Spotted seals are annually monogamous instead of polygynous, which is unusual among seals. Mating pairs form when females are ready to bear a pup from the mating of the previous year. The pair stays together until the pup is weaned and the female mates again. Breeding is usually around April or May, in the spring, but can take place in Asian waters as early as January. A single pup is produced the following spring. Gestation will last 7 to 9 months, though delayed implantation after breeding may extend the pregnancy to nearly a year. When 2 to 4 weeks old pups are weaned, their lanugo has been shed and they are able to leave the ice to start learning to forage in the water. Females reach maturity at 3 to 4 years of age and males usually at 4 to 5 years old.
Commercial harvesting of fish is a threat to Spotted seals because of competition for prey species with fisheries. Injuries and entanglements from fishing gear are another problem, especially off the Japanese coast and in the Sea of Okhotsk. Fishermen in some areas shoot small numbers of these animals, and small culls also take place to limit the damage to fisheries. Poor environmental conditions injure or kill this species, mainly pups that get caught between the sheets of pack ice that collide. A newer, potentially bigger risk is from gas and oil exploration and extraction, which could destroy their habitat and cause direct disturbance to seals as well as the risk of oil spills and pollution. The biggest threat is the predicted reduction of sea ice dye to climate change.

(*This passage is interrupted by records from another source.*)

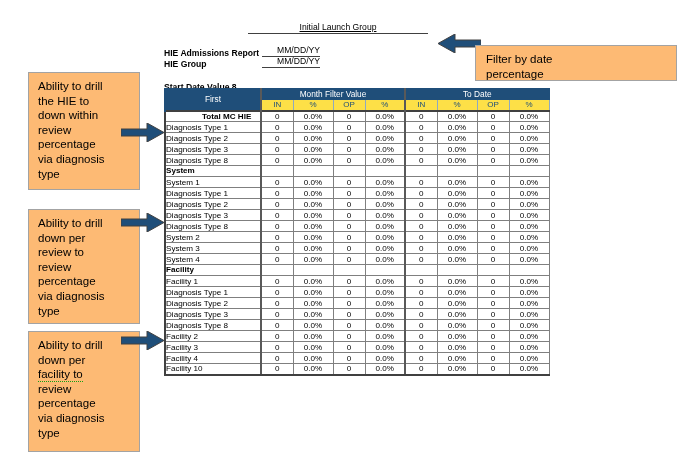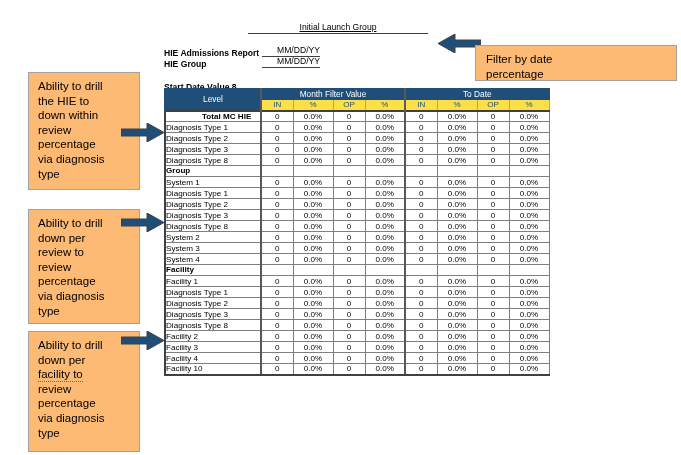"Level" th.th-blue { text: Level -> First }
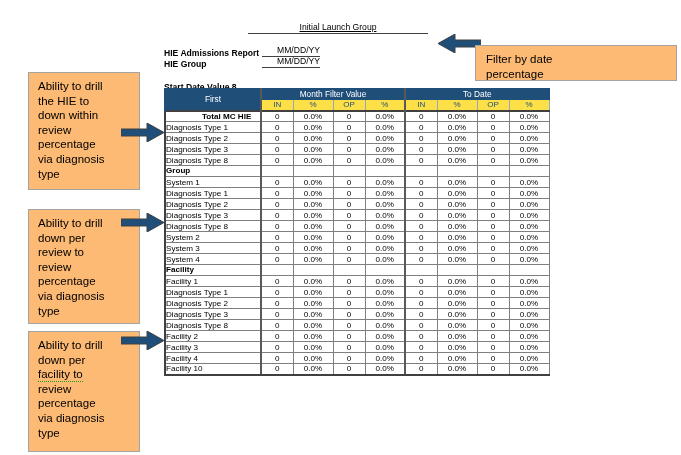"Group" td.lvl { text: Group -> System }
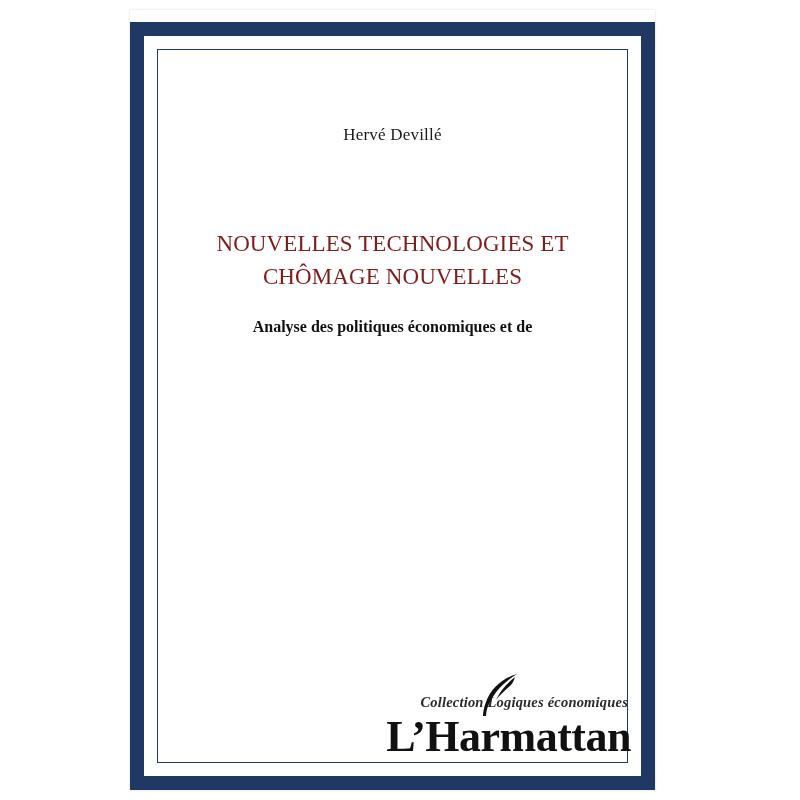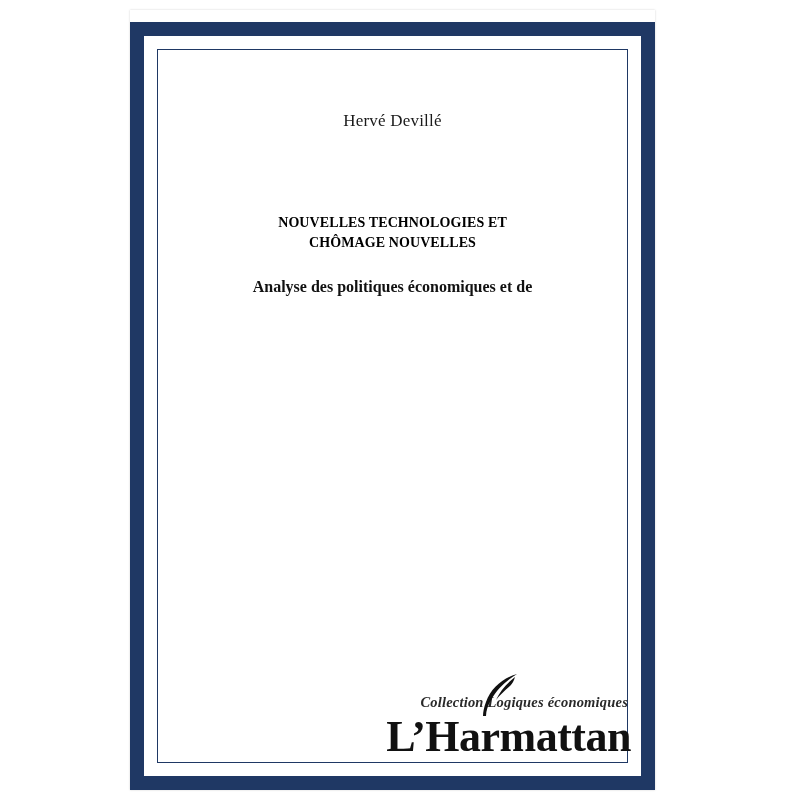"Hervé Devillé" .content { padding: 0 30px -> 14px 30px }
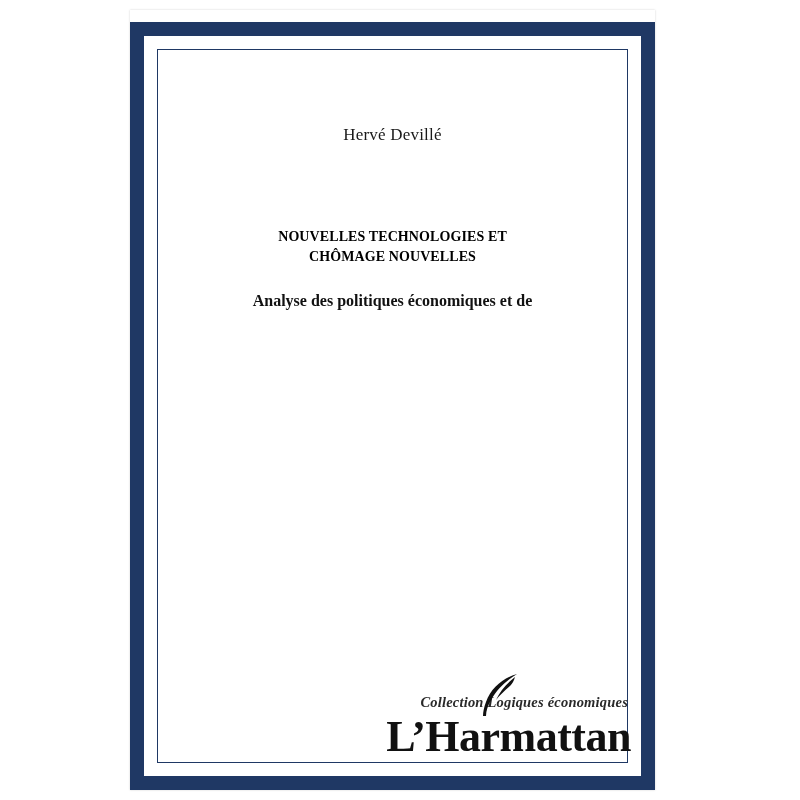"NOUVELLES TECHNOLOGIES ET" .main-title { color: #000000 -> #7f1d1d; font-size: 14px -> 23px; font-weight: bold -> normal }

According to the IUCN Red List, the total Spotted seal population size is around 640,000 individuals, with over 460,000 seals in the Bering Sea; in the Sea of Okhotsk -180,000 individuals, and around 3,300 individuals in the Sea of Japan and the Yellow Sea. Currently spotted seals are classified as Least Concern (LC) on the IUCN Red List.
As piscivores, Spotted seals may have an influence on populations of fish.